* [Supplied information]:
=== Section Start ===
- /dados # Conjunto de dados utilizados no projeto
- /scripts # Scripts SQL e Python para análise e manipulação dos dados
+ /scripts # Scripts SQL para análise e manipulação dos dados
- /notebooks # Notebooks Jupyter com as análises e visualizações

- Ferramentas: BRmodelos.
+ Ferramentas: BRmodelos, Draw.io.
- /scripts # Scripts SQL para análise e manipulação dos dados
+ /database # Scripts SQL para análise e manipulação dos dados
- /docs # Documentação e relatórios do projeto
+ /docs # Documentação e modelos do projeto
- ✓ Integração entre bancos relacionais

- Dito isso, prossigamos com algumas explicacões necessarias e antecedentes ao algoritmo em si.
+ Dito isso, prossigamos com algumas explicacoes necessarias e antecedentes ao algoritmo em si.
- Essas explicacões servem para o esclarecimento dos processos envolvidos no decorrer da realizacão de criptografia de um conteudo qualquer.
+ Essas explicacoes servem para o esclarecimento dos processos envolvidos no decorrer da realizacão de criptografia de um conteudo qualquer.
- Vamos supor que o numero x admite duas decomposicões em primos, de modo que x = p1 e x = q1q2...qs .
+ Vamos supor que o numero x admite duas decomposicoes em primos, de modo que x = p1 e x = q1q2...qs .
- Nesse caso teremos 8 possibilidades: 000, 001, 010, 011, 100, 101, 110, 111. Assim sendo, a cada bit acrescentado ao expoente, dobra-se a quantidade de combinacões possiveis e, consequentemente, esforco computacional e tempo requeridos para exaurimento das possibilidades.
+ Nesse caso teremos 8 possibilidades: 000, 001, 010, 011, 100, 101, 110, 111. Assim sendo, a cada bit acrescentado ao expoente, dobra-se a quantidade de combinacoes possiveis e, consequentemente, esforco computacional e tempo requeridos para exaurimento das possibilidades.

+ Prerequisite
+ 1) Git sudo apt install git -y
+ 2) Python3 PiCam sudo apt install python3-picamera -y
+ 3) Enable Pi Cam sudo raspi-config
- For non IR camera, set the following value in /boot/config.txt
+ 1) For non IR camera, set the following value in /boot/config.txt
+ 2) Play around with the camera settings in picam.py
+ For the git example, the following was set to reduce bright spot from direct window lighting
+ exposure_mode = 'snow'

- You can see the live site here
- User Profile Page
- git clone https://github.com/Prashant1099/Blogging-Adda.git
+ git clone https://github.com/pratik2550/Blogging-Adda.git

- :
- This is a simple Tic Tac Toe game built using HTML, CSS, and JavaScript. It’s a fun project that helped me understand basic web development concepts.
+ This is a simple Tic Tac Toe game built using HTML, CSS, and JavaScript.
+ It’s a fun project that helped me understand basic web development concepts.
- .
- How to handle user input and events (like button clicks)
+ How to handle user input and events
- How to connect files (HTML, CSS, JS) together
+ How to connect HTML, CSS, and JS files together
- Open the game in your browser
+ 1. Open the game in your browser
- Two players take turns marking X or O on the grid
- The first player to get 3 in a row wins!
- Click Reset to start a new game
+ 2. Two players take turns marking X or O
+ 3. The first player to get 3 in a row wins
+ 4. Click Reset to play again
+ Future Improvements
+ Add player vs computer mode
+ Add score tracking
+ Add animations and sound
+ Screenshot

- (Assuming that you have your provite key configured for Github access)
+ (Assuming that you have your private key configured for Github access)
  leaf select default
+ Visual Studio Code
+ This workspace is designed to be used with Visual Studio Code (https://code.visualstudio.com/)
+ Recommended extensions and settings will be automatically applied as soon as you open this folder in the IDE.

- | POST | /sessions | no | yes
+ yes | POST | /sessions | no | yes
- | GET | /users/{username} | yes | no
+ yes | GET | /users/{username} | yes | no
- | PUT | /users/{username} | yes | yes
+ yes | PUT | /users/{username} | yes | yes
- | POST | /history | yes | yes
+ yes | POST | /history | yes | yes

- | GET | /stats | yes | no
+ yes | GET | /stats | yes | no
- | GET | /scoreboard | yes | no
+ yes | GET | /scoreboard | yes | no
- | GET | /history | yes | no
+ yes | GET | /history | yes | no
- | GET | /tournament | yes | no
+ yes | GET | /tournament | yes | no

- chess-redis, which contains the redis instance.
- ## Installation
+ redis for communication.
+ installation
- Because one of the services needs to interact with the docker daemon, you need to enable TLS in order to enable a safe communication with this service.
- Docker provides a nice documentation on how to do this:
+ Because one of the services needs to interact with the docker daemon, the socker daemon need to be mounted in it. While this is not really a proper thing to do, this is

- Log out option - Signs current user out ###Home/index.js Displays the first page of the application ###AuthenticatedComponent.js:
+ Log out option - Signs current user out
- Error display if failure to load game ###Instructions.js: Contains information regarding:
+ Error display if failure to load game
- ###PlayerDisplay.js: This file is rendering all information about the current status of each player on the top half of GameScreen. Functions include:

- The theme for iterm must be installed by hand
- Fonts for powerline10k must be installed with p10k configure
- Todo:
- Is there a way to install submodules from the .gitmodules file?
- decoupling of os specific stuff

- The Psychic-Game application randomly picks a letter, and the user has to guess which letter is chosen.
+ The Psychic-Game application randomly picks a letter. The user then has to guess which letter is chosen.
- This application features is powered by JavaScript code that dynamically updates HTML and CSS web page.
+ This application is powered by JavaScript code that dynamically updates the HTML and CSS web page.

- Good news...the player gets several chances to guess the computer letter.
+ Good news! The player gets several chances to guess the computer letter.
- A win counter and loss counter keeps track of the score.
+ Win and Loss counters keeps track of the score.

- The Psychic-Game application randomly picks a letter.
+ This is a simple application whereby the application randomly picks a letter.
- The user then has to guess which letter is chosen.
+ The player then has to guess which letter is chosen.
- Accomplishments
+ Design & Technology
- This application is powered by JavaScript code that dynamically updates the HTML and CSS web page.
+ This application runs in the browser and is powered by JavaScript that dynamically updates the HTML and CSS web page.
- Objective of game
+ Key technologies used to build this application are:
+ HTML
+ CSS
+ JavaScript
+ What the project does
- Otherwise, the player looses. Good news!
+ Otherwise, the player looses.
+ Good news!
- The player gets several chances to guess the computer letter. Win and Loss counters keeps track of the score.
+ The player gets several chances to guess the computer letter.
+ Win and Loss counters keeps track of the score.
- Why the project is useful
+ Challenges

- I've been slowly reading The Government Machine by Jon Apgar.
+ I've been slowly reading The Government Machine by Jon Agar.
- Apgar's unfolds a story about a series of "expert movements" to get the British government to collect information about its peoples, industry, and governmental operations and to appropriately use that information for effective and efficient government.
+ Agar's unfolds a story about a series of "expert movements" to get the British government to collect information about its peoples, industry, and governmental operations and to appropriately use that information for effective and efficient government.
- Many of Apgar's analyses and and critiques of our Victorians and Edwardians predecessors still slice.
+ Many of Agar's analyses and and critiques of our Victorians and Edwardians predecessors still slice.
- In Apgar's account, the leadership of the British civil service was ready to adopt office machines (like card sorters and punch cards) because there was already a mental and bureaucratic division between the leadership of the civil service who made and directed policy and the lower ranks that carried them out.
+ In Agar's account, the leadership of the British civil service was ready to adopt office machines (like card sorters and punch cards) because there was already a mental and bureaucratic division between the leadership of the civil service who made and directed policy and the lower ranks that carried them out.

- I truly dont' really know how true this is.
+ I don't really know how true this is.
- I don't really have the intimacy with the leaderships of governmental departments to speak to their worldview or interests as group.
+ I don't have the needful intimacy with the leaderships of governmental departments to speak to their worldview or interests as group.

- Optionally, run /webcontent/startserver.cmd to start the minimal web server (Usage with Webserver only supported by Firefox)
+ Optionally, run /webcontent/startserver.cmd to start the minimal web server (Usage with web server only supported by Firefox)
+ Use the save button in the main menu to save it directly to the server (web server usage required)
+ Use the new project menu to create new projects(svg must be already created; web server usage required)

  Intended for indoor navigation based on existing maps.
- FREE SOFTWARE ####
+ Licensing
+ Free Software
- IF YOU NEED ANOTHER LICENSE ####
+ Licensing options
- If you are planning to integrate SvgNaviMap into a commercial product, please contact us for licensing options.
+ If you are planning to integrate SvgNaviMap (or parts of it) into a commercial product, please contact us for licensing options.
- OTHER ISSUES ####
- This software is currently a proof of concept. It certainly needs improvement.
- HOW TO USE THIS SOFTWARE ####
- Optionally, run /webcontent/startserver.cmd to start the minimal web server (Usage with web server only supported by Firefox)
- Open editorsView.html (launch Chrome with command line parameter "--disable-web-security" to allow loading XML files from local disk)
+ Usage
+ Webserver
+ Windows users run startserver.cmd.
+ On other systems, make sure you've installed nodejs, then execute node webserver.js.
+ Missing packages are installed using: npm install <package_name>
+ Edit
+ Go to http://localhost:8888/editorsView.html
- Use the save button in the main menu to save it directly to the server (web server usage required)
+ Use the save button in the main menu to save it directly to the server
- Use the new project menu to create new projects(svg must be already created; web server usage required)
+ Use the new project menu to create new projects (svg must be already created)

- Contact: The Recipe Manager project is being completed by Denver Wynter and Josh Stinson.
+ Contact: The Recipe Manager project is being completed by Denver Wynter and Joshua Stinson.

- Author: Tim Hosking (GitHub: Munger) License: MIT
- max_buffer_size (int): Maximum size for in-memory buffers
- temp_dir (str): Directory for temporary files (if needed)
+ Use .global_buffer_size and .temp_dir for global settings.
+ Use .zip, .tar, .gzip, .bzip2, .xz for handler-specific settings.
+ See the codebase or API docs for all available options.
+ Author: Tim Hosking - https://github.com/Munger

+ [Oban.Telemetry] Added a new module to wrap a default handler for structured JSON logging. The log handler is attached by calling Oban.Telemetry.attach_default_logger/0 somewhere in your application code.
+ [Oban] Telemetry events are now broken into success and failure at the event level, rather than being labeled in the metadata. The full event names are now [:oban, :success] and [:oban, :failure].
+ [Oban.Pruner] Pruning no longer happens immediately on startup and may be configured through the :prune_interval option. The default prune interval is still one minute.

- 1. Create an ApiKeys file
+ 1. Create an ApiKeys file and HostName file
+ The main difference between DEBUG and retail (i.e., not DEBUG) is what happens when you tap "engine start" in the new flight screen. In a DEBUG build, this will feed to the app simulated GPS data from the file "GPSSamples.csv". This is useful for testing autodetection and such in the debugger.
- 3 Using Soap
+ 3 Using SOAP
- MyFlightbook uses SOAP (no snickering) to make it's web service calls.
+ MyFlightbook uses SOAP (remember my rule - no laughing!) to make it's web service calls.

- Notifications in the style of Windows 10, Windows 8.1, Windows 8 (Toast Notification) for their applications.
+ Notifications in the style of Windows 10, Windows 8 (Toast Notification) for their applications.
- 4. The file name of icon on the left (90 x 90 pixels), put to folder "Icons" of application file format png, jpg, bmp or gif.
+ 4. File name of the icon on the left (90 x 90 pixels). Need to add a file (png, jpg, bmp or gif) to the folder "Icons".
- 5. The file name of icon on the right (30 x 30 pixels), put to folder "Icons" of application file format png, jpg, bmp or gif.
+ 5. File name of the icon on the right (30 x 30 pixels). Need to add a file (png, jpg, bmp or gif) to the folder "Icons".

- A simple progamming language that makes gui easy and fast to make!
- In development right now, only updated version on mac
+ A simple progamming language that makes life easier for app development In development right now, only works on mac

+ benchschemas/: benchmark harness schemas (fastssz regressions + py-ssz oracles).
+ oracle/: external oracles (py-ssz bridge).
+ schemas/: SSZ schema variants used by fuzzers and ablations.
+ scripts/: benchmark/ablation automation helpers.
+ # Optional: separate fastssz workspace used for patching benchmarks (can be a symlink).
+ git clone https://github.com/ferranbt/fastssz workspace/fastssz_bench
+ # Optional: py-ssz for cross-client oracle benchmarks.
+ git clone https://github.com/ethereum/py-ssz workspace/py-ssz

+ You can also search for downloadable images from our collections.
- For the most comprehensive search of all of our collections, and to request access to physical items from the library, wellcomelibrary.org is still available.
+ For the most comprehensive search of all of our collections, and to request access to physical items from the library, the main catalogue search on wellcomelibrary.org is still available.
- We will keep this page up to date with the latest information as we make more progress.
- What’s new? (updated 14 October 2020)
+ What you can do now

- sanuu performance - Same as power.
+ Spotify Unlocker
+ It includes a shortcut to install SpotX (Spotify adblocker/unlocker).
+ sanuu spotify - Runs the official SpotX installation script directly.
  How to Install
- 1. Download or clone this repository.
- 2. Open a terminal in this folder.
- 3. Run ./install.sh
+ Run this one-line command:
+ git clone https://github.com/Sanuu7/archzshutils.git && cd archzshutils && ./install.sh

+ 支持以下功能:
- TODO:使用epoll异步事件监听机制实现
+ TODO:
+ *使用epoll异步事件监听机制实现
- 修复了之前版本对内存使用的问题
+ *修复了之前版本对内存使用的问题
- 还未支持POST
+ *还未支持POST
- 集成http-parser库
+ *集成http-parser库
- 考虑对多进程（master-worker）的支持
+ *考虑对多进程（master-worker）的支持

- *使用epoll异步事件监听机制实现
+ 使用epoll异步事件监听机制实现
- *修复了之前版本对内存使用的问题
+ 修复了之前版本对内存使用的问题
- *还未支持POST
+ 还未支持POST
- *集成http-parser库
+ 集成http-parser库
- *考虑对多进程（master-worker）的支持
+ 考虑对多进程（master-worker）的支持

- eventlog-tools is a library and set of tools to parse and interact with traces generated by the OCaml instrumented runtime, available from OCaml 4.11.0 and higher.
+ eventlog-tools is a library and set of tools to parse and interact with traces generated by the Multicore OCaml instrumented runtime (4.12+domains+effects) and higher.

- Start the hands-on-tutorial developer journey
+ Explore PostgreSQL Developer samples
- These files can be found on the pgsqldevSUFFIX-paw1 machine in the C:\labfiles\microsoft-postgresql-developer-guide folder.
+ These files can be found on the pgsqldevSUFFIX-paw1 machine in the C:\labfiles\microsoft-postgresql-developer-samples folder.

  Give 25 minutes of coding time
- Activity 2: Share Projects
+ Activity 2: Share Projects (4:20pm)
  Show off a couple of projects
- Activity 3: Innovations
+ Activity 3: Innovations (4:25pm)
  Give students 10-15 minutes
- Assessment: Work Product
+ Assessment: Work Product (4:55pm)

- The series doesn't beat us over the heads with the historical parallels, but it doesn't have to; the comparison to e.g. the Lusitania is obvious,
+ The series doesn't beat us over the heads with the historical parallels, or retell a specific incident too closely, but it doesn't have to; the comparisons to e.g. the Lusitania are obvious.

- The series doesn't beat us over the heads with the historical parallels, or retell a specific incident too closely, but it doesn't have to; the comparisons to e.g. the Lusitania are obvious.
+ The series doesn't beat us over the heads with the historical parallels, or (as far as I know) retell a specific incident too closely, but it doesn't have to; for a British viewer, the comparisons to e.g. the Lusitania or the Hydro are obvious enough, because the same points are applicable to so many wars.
=== Section End ===
Print exactly the lines from the beginning of the entries through the line with "settings in picam.py". Output nothing more.

* [Answer below]:
- /dados # Conjunto de dados utilizados no projeto
- /scripts # Scripts SQL e Python para análise e manipulação dos dados
+ /scripts # Scripts SQL para análise e manipulação dos dados
- /notebooks # Notebooks Jupyter com as análises e visualizações

- Ferramentas: BRmodelos.
+ Ferramentas: BRmodelos, Draw.io.
- /scripts # Scripts SQL para análise e manipulação dos dados
+ /database # Scripts SQL para análise e manipulação dos dados
- /docs # Documentação e relatórios do projeto
+ /docs # Documentação e modelos do projeto
- ✓ Integração entre bancos relacionais

- Dito isso, prossigamos com algumas explicacões necessarias e antecedentes ao algoritmo em si.
+ Dito isso, prossigamos com algumas explicacoes necessarias e antecedentes ao algoritmo em si.
- Essas explicacões servem para o esclarecimento dos processos envolvidos no decorrer da realizacão de criptografia de um conteudo qualquer.
+ Essas explicacoes servem para o esclarecimento dos processos envolvidos no decorrer da realizacão de criptografia de um conteudo qualquer.
- Vamos supor que o numero x admite duas decomposicões em primos, de modo que x = p1 e x = q1q2...qs .
+ Vamos supor que o numero x admite duas decomposicoes em primos, de modo que x = p1 e x = q1q2...qs .
- Nesse caso teremos 8 possibilidades: 000, 001, 010, 011, 100, 101, 110, 111. Assim sendo, a cada bit acrescentado ao expoente, dobra-se a quantidade de combinacões possiveis e, consequentemente, esforco computacional e tempo requeridos para exaurimento das possibilidades.
+ Nesse caso teremos 8 possibilidades: 000, 001, 010, 011, 100, 101, 110, 111. Assim sendo, a cada bit acrescentado ao expoente, dobra-se a quantidade de combinacoes possiveis e, consequentemente, esforco computacional e tempo requeridos para exaurimento das possibilidades.

+ Prerequisite
+ 1) Git sudo apt install git -y
+ 2) Python3 PiCam sudo apt install python3-picamera -y
+ 3) Enable Pi Cam sudo raspi-config
- For non IR camera, set the following value in /boot/config.txt
+ 1) For non IR camera, set the following value in /boot/config.txt
+ 2) Play around with the camera settings in picam.py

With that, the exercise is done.